Task instructions. Take the lines below beginning at the line that has "html: <div> <div>&gt;Ilmanvaihto</div>" and stopping after the line that has "padding-left: none ->", and print them exactly as they are, with no other lines.

Data excerpts.
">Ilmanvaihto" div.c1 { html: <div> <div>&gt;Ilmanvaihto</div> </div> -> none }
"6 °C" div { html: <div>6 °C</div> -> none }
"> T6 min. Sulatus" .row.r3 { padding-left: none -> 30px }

==

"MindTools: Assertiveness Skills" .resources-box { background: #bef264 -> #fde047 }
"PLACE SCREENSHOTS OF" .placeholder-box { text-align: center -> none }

---

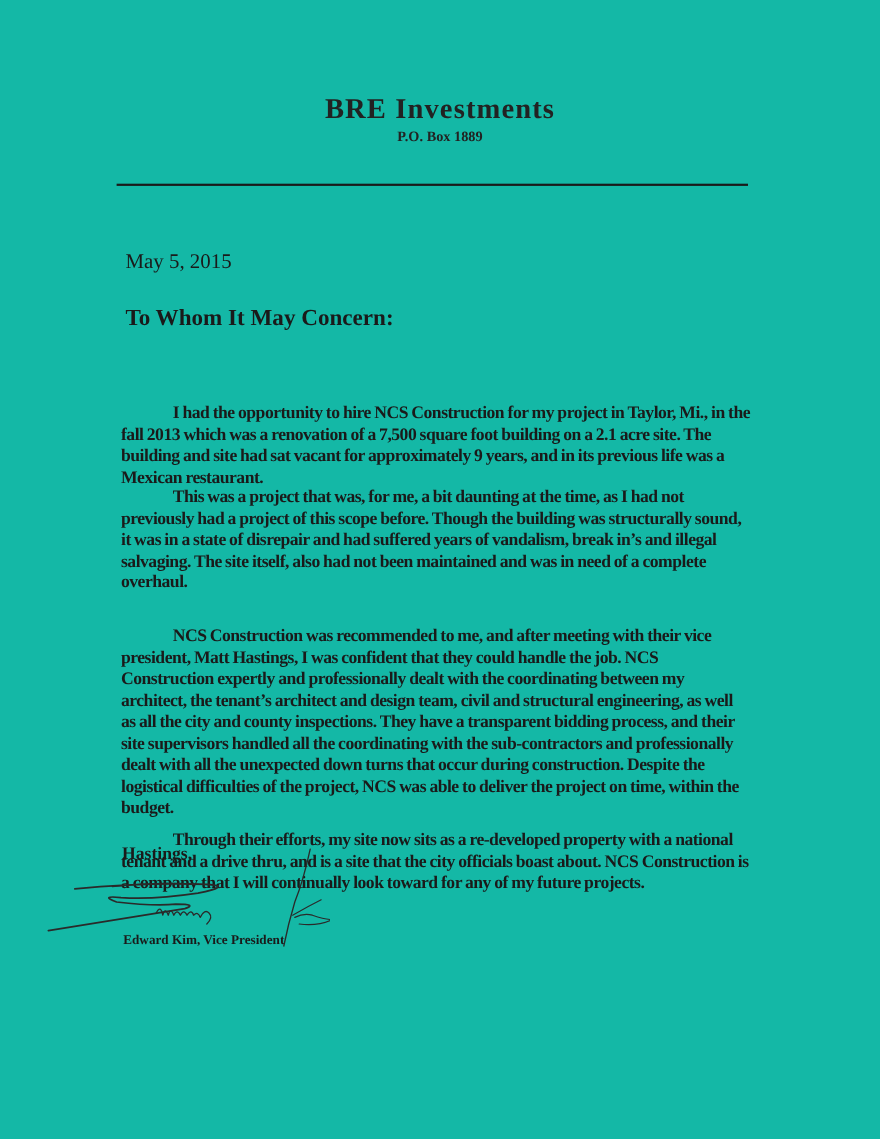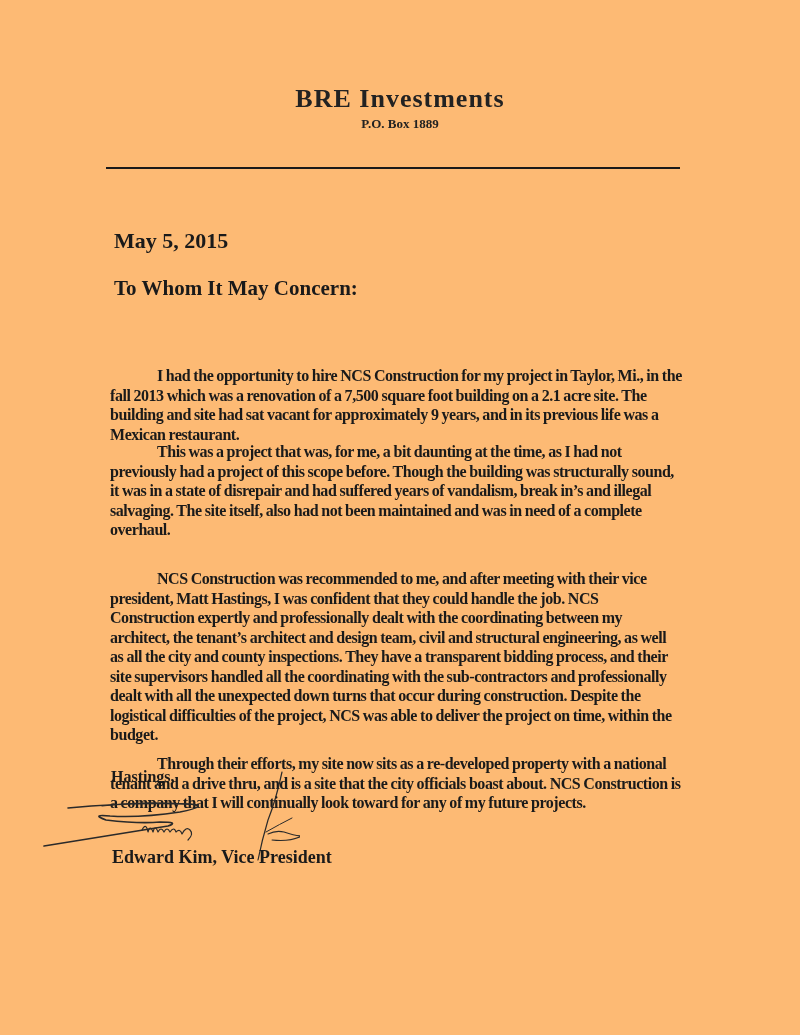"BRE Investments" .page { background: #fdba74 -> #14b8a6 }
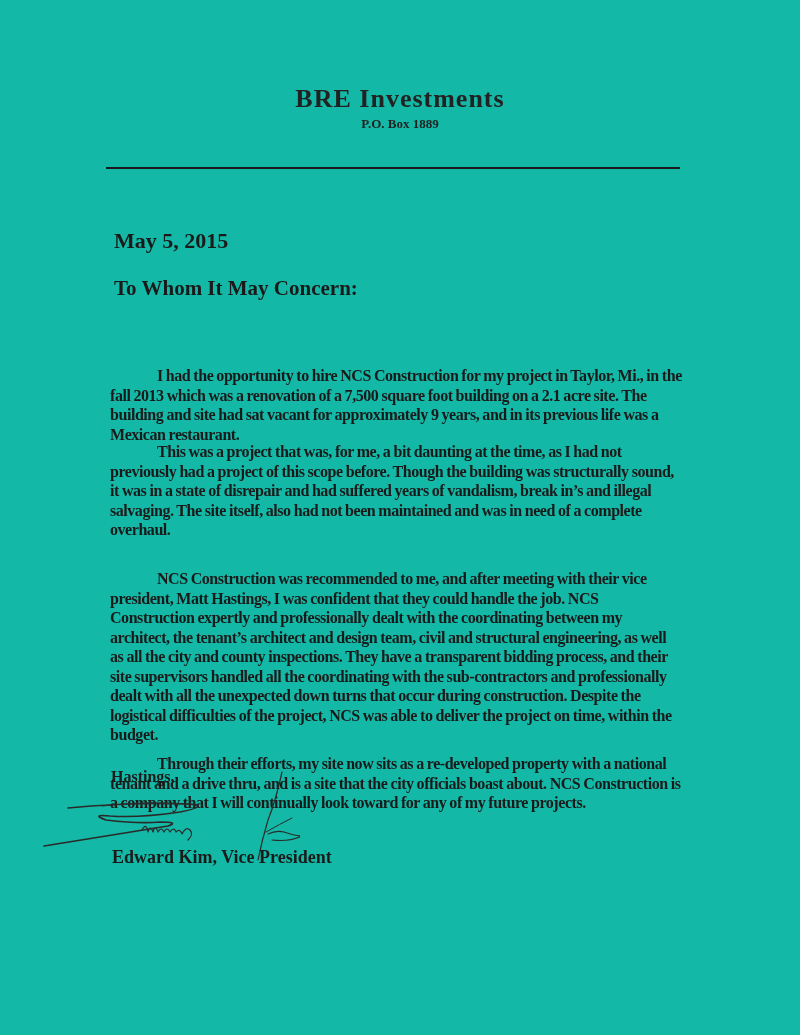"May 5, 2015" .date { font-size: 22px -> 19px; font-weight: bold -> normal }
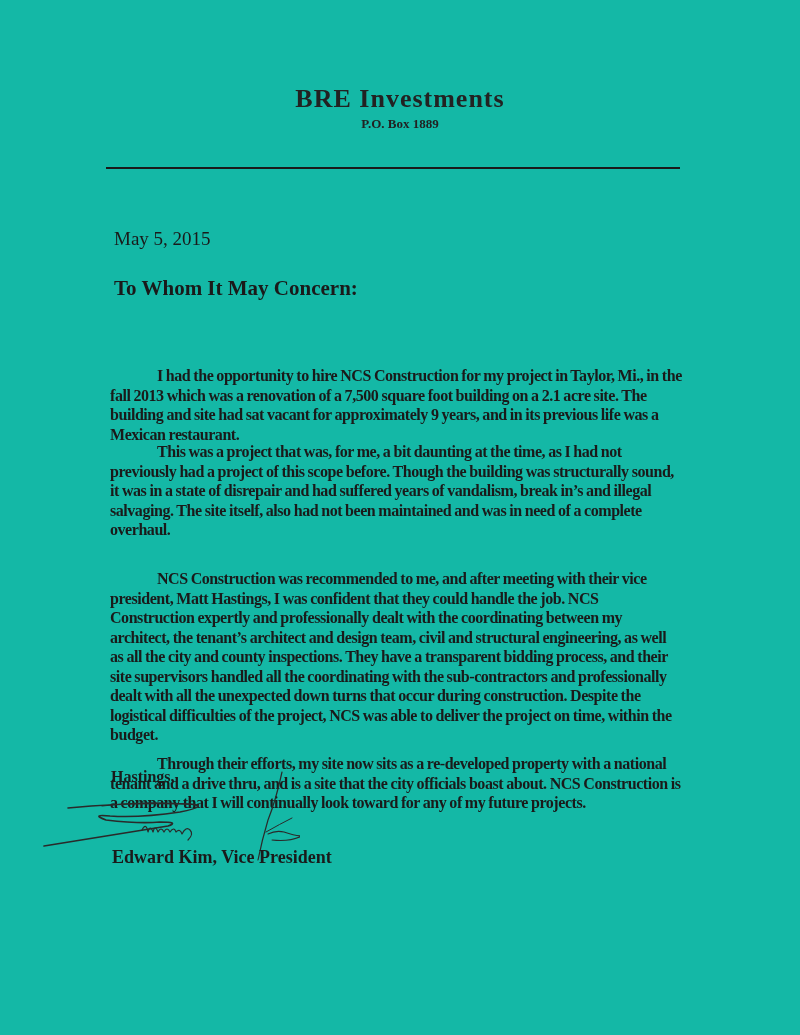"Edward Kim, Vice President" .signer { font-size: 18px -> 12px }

Written response.
">Ilmanvaihto" div.c1 { html: <div> <div>&gt;Ilmanvaihto</div> </div> -> none }
"6 °C" div { html: <div>6 °C</div> -> none }
"> T6 min. Sulatus" .row.r3 { padding-left: none -> 30px }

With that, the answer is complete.